Added Wilfert: “Maybe we just say there are thoughts out there. The way those thoughts may or may not go, or whether they crystallize, will depend obviously on what happens over the next while.”

Neither the Conservatives nor Liberals want to keep troops in Kandahar to wage war on the insurgency. Polls indicate about half of Canadians support the mission and half oppose it.

But other, more politically palatable, options are on the table.

Chief among them seems to be moving Canadians up to Kabul to train Afghan security forces from behind the walls of military compounds.

Such a shift would take Canadian soldiers off the front lines of a nine-year mission that has claimed the lives of 141 troops and two civilians.

Beefed up police training is an option.

RCMP Commissioner William Elliot recently said the force has started looking at how to continue the police training mission in Afghanistan after the military pulls out.

Another idea is to focus more on development and reconstruction work, in Kandahar or elsewhere.
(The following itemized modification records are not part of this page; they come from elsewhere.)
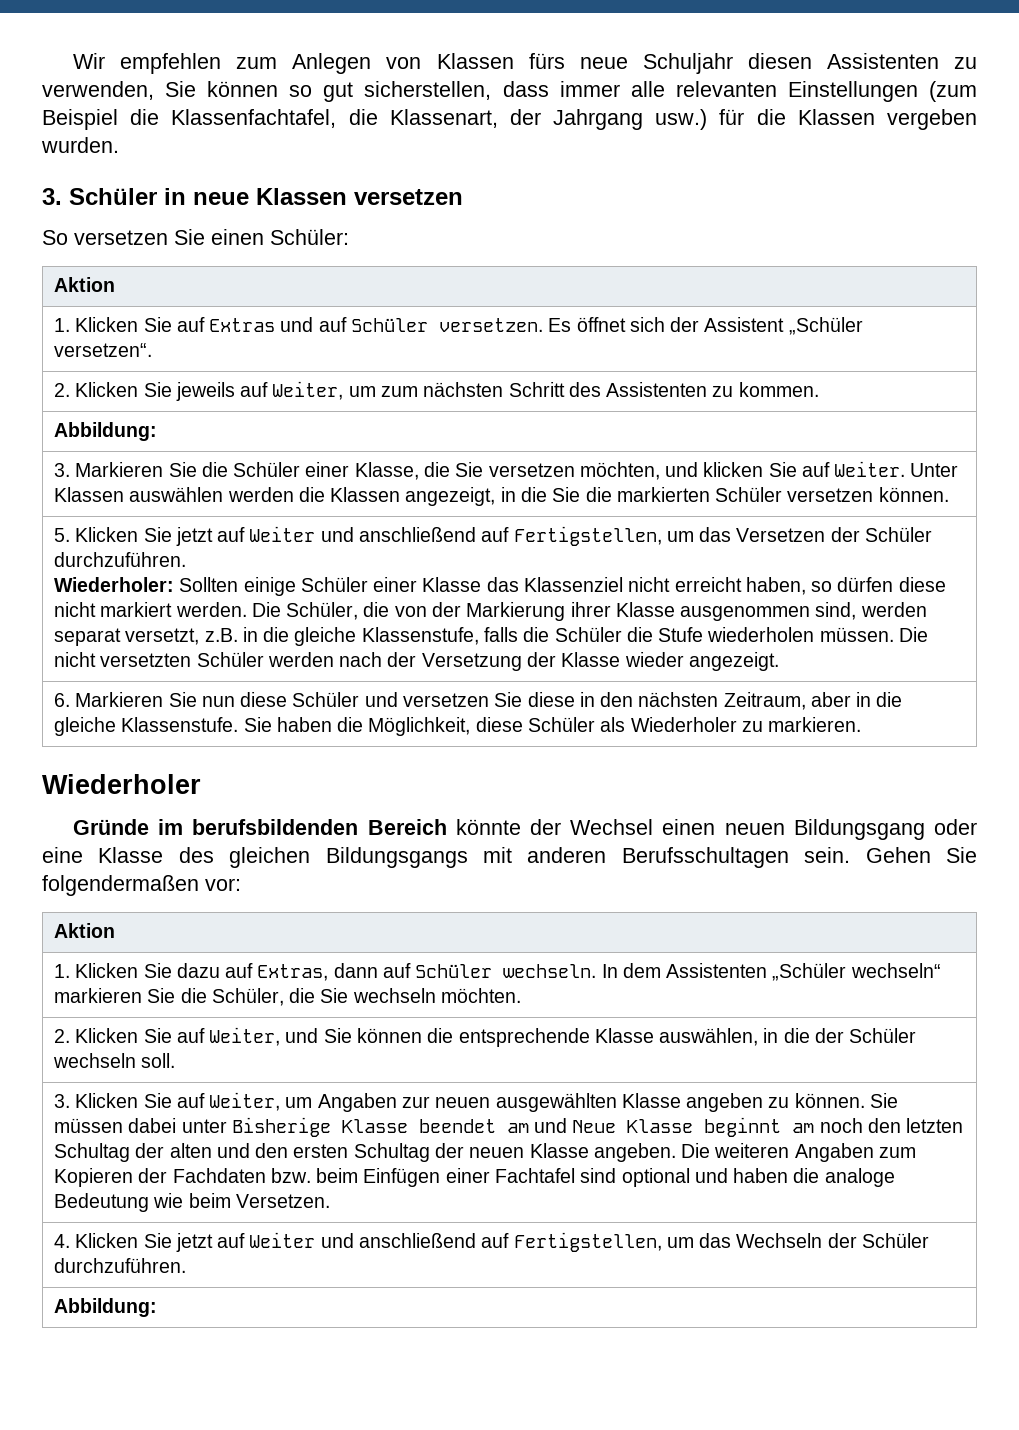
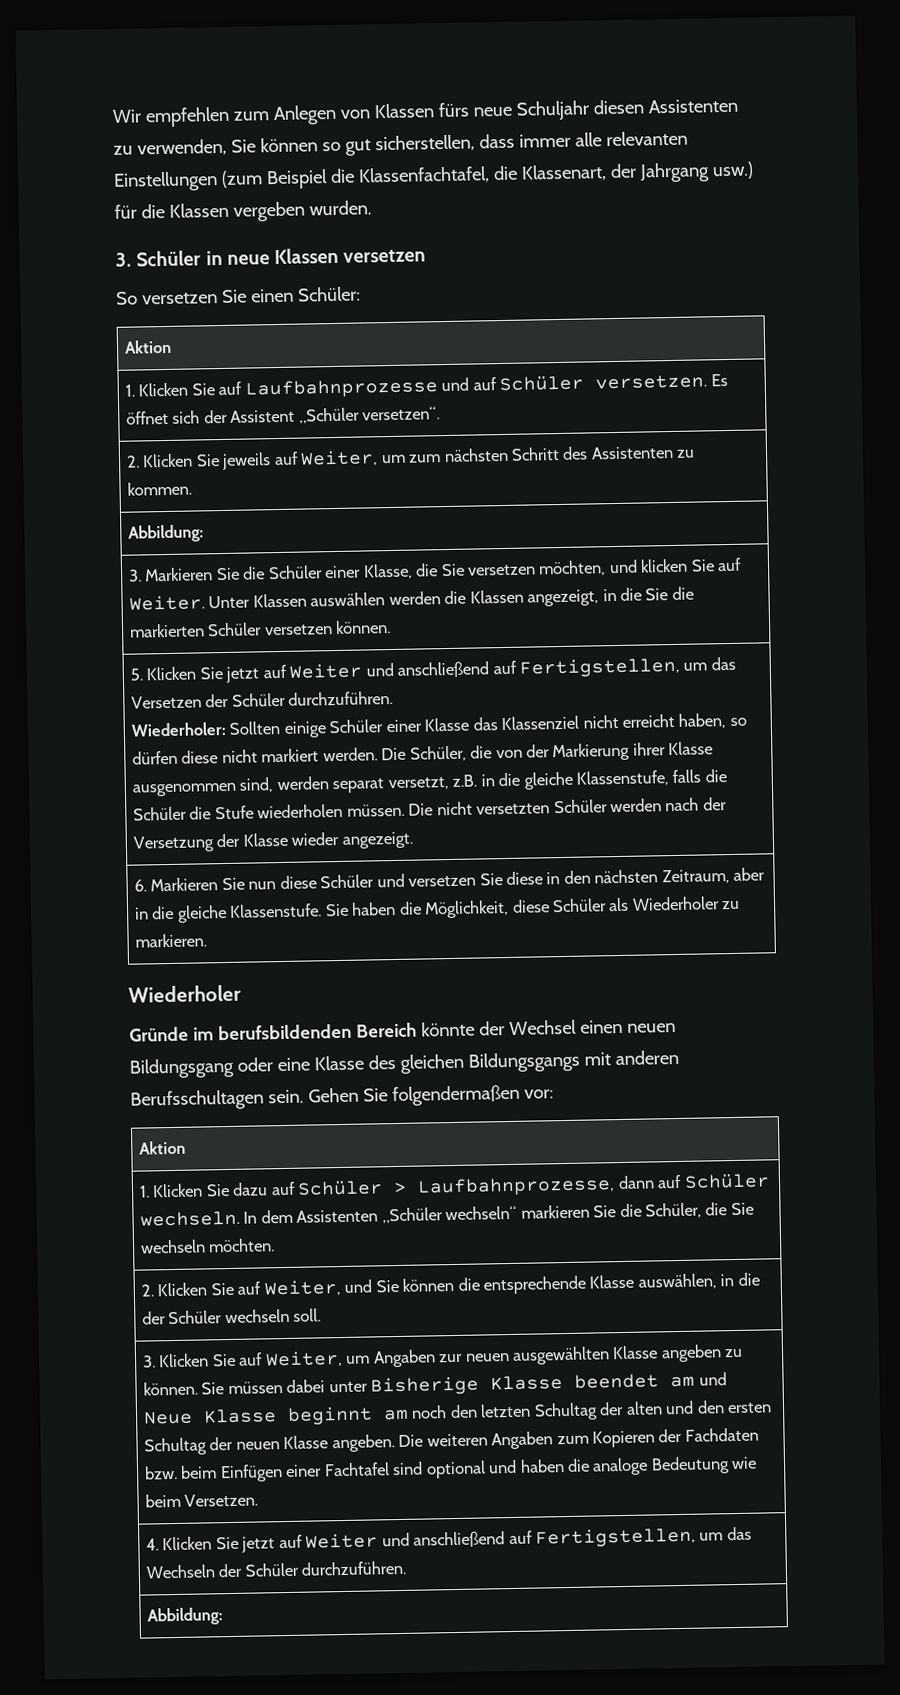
- 1. Klicken Sie auf Extras und auf Schüler versetzen. Es öffnet sich der Assistent „Schüler versetzen“.
+ 1. Klicken Sie auf Laufbahnprozesse und auf Schüler versetzen. Es öffnet sich der Assistent „Schüler versetzen“.
- 1. Klicken Sie dazu auf Extras, dann auf Schüler wechseln. In dem Assistenten „Schüler wechseln“ markieren Sie die Schüler, die Sie wechseln möchten.
+ 1. Klicken Sie dazu auf Schüler > Laufbahnprozesse, dann auf Schüler wechseln. In dem Assistenten „Schüler wechseln“ markieren Sie die Schüler, die Sie wechseln möchten.

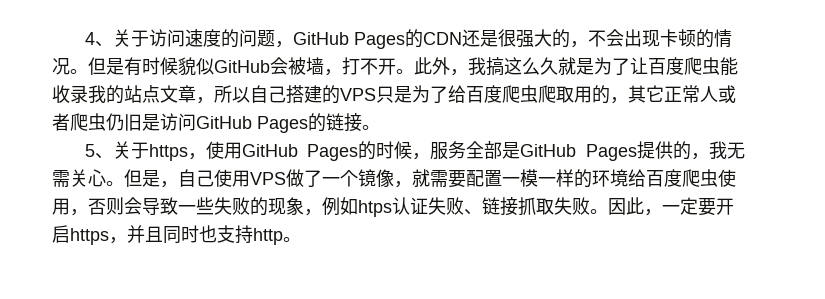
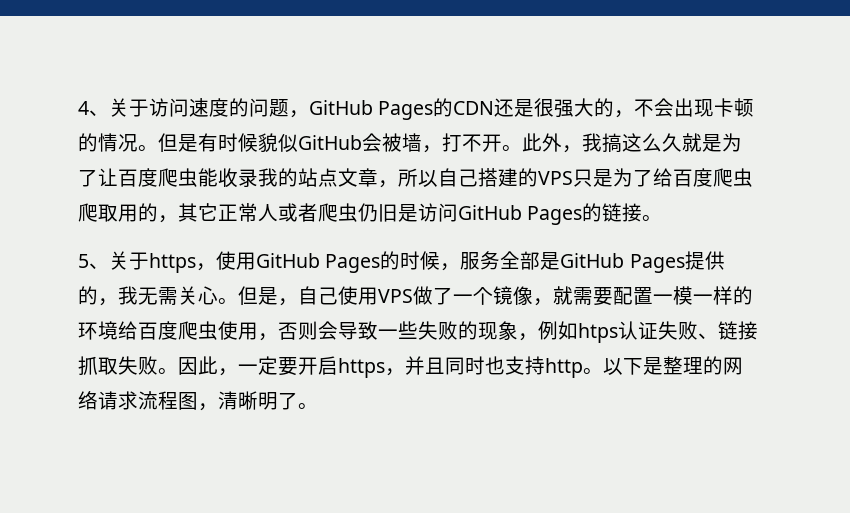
+ 以下是整理的网络请求流程图，清晰明了。

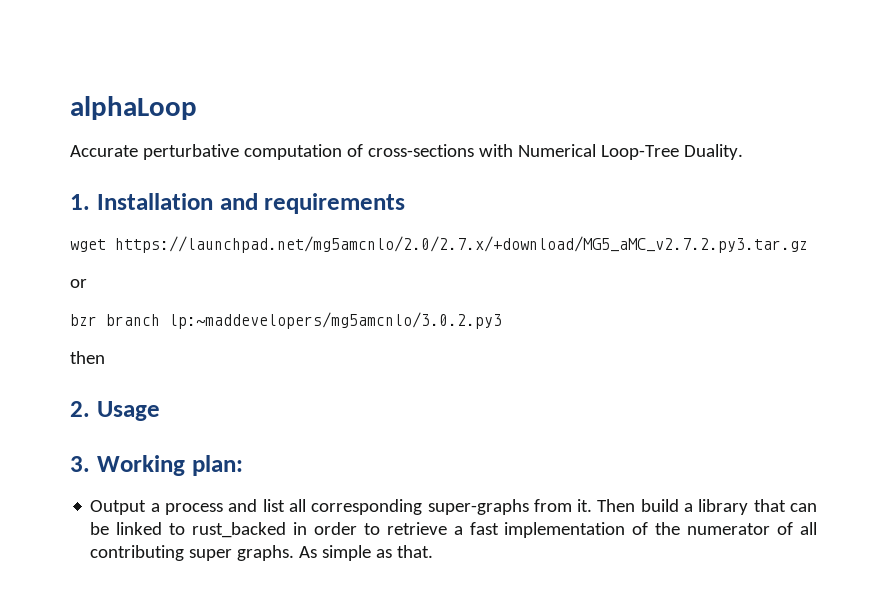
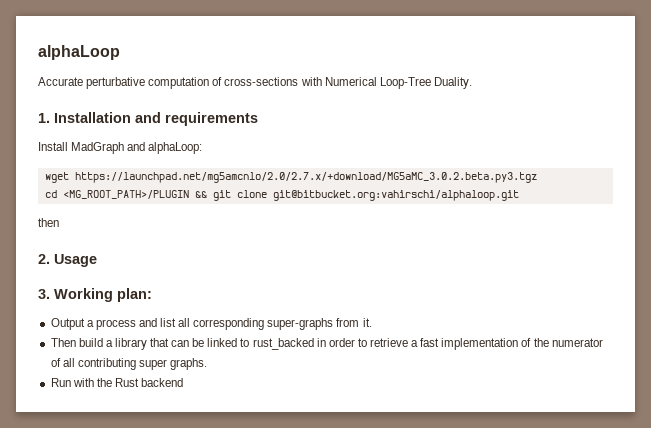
- wget https://launchpad.net/mg5amcnlo/2.0/2.7.x/+download/MG5_aMC_v2.7.2.py3.tar.gz
- or
- bzr branch lp:~maddevelopers/mg5amcnlo/3.0.2.py3
+ Install MadGraph and alphaLoop:
+ wget https://launchpad.net/mg5amcnlo/2.0/2.7.x/+download/MG5aMC_3.0.2.beta.py3.tgz
+ cd <MG_ROOT_PATH>/PLUGIN && git clone git@bitbucket.org:vahirschi/alphaloop.git
- Output a process and list all corresponding super-graphs from it. Then build a library that can be linked to rust_backed in order to retrieve a fast implementation of the numerator of all contributing super graphs. As simple as that.
+ Output a process and list all corresponding super-graphs from it.
+ Then build a library that can be linked to rust_backed in order to retrieve a fast implementation of the numerator of all contributing super graphs.
+ Run with the Rust backend

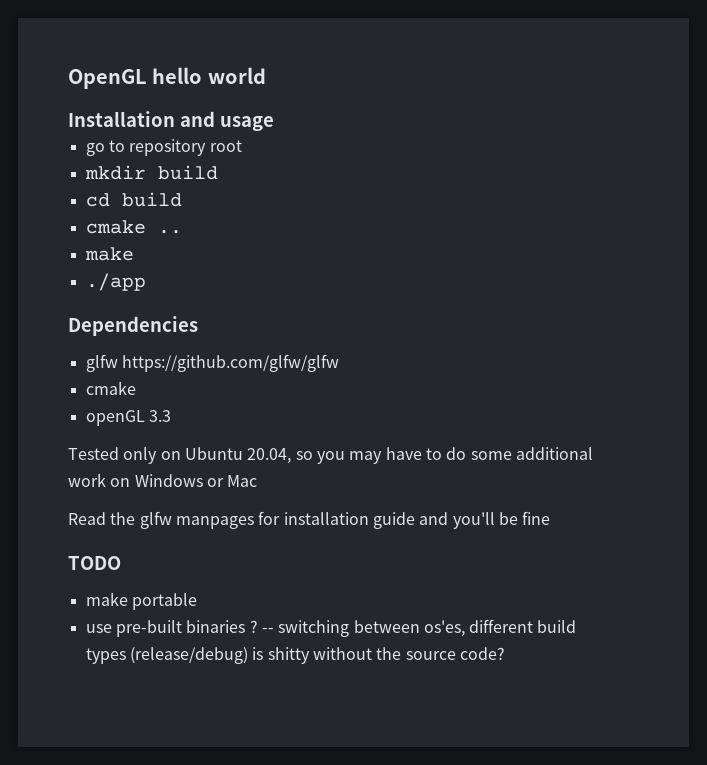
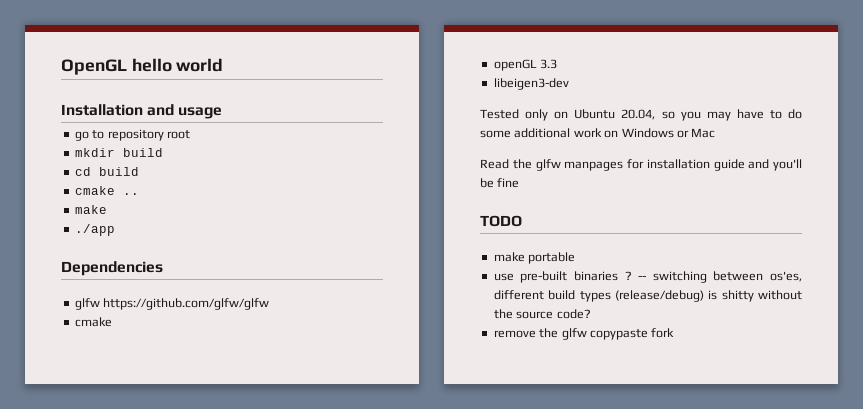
+ libeigen3-dev
+ remove the glfw copypaste fork

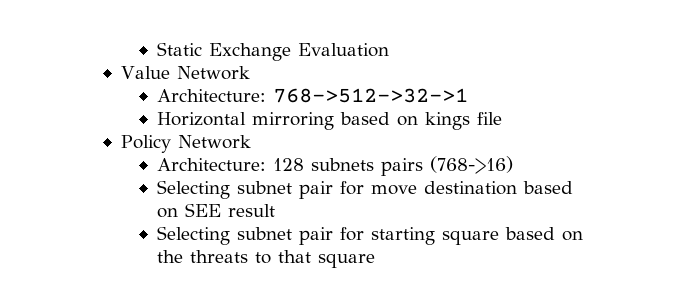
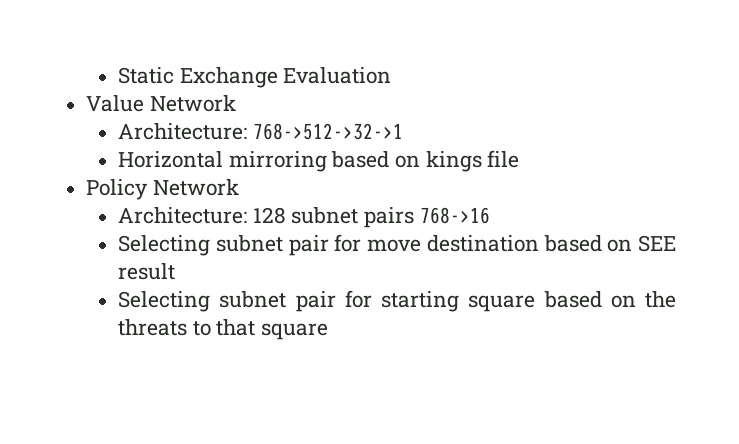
- Architecture: 128 subnets pairs (768->16)
+ Architecture: 128 subnet pairs 768->16

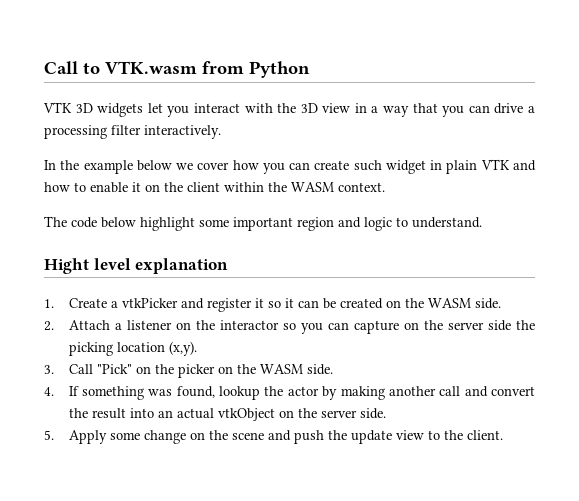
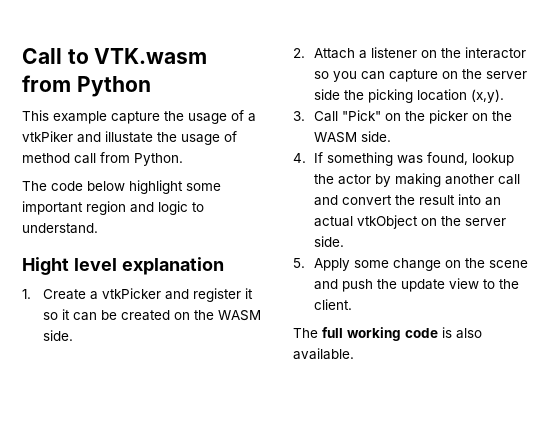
- VTK 3D widgets let you interact with the 3D view in a way that you can drive a processing filter interactively.
- In the example below we cover how you can create such widget in plain VTK and how to enable it on the client within the WASM context.
+ This example capture the usage of a vtkPiker and illustate the usage of method call from Python.
+ The full working code is also available.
Canadian officials also could be dispatched to clean up the corruption that runs deep in the Afghan government.

Both Liberals and Conservatives seem to agree an ongoing, non-combat role will give Canada some leverage with its NATO allies and some say in the future development of the region.

The Liberal source also acknowledged it’s better to get the Afghanistan issue out of the way before a federal election, lest any internal debate within the party comes to light. “There’s a common sense across the caucus that there’s not much benefit in having this unresolved during an election campaign.”